O que antes era visto como vergonhoso no seio
familiar, enfatizado como ato libidinoso,
por uns, ou que fugia totalmente aos padrões
familiares, começou a se romper á
partir do momento em que aumentaram os litígios
e as uniões “chamadas de estáveis”
separações conjugais.
Um
grande problema, que indubitavelmente acarretou
uma fila de responsabilidades e mesmo que
injustificável, é real, esta
no fato de que com as “grandes conquistas
femininas” vieram às obrigações
e o descaso contínuo e freqüente
de seus antigos maridos ou parceiros.
Atribuindo a mulher toda a responsabilidade
para com a sua sobrevivência sua e de
sua prole, onde o dever moral, para uma fatia
da sociedade masculina passou ou continuo
a ser ignorado, motivou sim e ainda levam
muitas a ingressarem no universo da marginalidade.
Não adianta negar o que é fato,
por mais que não se explique ou se
aceite uma conduta ilícita, para justificar
um ato delituoso, porém, impossível
não menciona-lo, já que é
fator relevante que já empurrou e ainda
carregam muitas para o lado de dentro das
muralhas.
Embora
não declarado, diversas encarceradas,
impetraram antes de seus delitos, ações
judiciais contra pais, que alheios e displicentes,
sem o menor senso ou sentimento para com sua
“antiga família” oferecia
o mínimo de condições
para a subsistência ou educação
de seus filhos.
Já a Mulher mais precavida e dificilmente
irresponsável por natureza, não
troca de lar como quem troca de roupas...
Assim sendo, longe do campo profissional,
desatualizada sendo mulher e percebendo que
cada tentativa amigável para com o
ex, tornava-se um calvário, (o que
diminuiu após ser sancionada a lei
Maria da Penha), colocava ainda mais em risco
sua vida, silenciavam seus desabores e inconformados
anos que já se foram.
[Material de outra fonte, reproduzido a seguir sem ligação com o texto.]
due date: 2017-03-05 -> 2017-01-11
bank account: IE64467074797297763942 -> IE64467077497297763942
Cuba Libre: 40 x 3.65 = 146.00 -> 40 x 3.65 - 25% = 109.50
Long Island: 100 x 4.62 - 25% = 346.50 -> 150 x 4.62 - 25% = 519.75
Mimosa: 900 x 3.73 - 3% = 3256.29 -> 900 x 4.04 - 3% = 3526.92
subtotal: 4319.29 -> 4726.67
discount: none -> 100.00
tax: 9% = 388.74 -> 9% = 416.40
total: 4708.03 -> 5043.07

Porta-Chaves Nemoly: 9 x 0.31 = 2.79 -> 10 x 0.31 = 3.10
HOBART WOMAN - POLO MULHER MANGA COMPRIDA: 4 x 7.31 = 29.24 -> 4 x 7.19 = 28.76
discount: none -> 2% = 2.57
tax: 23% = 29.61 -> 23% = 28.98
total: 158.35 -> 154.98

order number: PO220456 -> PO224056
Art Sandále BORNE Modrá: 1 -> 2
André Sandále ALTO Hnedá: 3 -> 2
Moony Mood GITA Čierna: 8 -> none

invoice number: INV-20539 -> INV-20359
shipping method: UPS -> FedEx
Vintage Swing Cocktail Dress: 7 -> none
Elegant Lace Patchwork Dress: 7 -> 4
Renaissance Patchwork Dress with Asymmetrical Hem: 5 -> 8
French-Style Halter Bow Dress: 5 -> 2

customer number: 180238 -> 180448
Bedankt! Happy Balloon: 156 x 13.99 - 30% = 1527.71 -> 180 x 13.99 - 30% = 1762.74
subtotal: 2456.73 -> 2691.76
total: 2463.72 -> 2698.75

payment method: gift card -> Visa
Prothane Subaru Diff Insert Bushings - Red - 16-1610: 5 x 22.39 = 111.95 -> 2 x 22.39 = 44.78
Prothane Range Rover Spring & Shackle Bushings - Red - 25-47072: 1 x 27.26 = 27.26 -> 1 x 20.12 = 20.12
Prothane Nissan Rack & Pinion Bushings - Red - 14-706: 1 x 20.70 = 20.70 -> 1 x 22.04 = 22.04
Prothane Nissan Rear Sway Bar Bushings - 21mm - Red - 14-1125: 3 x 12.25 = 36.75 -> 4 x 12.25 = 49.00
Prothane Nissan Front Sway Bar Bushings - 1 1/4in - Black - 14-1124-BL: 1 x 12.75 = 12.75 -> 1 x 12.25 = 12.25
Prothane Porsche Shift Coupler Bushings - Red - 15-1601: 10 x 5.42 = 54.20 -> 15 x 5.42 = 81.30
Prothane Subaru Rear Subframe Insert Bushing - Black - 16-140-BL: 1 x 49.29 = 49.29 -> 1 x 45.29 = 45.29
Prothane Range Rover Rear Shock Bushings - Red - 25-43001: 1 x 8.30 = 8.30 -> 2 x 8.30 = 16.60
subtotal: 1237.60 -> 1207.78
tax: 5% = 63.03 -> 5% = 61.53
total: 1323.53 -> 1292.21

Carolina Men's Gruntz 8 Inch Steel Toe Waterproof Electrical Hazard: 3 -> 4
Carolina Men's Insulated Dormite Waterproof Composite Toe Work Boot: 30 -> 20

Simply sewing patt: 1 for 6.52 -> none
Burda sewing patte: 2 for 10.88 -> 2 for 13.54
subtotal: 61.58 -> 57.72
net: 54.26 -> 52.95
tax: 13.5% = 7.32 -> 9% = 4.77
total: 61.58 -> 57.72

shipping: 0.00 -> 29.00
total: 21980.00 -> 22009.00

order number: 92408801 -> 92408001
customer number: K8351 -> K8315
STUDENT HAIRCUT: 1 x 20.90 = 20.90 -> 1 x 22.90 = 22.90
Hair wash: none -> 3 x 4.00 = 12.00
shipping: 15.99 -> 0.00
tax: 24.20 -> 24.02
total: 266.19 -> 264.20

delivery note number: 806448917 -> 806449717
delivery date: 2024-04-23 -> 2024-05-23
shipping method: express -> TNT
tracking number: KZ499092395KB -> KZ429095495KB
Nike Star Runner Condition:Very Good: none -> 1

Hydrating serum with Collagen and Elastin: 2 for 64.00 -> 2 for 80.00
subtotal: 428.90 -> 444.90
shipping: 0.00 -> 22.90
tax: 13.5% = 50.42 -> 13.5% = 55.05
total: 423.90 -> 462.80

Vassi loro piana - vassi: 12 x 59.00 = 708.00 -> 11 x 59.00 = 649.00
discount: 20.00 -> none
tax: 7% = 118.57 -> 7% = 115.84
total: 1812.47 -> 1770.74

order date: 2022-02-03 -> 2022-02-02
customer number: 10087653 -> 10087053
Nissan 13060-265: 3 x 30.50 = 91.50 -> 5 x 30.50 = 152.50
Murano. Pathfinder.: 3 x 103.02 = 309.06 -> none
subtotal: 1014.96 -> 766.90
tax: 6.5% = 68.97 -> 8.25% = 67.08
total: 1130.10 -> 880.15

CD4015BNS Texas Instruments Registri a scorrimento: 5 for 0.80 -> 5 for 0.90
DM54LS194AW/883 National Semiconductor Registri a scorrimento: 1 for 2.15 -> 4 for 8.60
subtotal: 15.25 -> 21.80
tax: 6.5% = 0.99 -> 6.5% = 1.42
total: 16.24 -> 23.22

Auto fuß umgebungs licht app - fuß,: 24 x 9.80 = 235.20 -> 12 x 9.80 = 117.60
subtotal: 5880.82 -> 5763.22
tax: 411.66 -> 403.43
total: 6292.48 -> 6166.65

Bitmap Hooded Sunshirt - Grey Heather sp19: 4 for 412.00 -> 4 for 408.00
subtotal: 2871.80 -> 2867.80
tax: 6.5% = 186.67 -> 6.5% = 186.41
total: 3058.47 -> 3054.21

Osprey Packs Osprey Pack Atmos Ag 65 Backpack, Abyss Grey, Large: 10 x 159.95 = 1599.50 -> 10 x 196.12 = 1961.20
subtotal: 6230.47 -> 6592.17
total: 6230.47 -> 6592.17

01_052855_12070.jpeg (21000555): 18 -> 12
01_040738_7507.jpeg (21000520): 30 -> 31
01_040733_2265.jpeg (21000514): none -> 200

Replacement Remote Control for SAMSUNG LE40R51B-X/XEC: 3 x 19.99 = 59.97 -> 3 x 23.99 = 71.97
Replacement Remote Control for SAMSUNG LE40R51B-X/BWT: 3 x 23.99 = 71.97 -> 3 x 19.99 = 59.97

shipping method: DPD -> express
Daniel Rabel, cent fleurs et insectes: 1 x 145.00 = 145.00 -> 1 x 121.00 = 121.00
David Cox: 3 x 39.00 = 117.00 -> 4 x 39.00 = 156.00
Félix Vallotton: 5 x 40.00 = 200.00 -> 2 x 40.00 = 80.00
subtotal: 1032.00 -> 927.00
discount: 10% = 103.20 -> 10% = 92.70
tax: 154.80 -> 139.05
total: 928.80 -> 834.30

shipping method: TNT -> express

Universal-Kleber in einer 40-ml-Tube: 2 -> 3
Há as
que buscaram na religião ou em tentativas
frustrantes, mudar um quadro repleto de frustrações
e dificuldades, mais que não viram
outra saída e partiram para o ilícito.
Pudemos perceber mulheres detidas, serem unânimes
ao afirmar inexistência, sem a menor
possibilidade de diálogo com o companheiro
e muitas ao reclamarem a falta de alimentos
ou questionarem algo ao antigo parceiro, eram
revidadas, atacadas e agredidas verbal e fisicamente,
tanto é que muitas carregam além
das cicatrizes que jamais poderemos ver (marcas
horríveis) seqüelas de agressões
que sofriam.
Não
se trata de justificar o injustificável,
mais talvez compreender a razão pelas
quais muitas transgridem e porque o tráfico
de drogas é crime mais praticado pelo
sexo feminino.
Não
existe o crime preferido das mulheres, já
que o Narcotráfico é o responsável
por levar praticamente 70% das mulheres aos
tribunais.
Por que no tráfico? Porque no tráfico,
a Mulher encontra a forma rápida de
ganhar dinheiro. Muitas alegam que sem dinheiro
e sem oportunidades de trabalho, “foram
pras cabeças", não tendo
ajuda do ex-companheiro e se vendo abandonadas,
após longos anos de vida em comum (pois
após 15/20 anos de um relacionamento)
que ficou fora do mercado de trabalho, dificilmente
conseguiam empregos. Assim, com a separação
e sentindo a necessidade de oferecer pelo
menos o essencial para os filhos arriscaram
e o resultado óbvio, é que na
maioria, cedo ou tarde, se deram mal.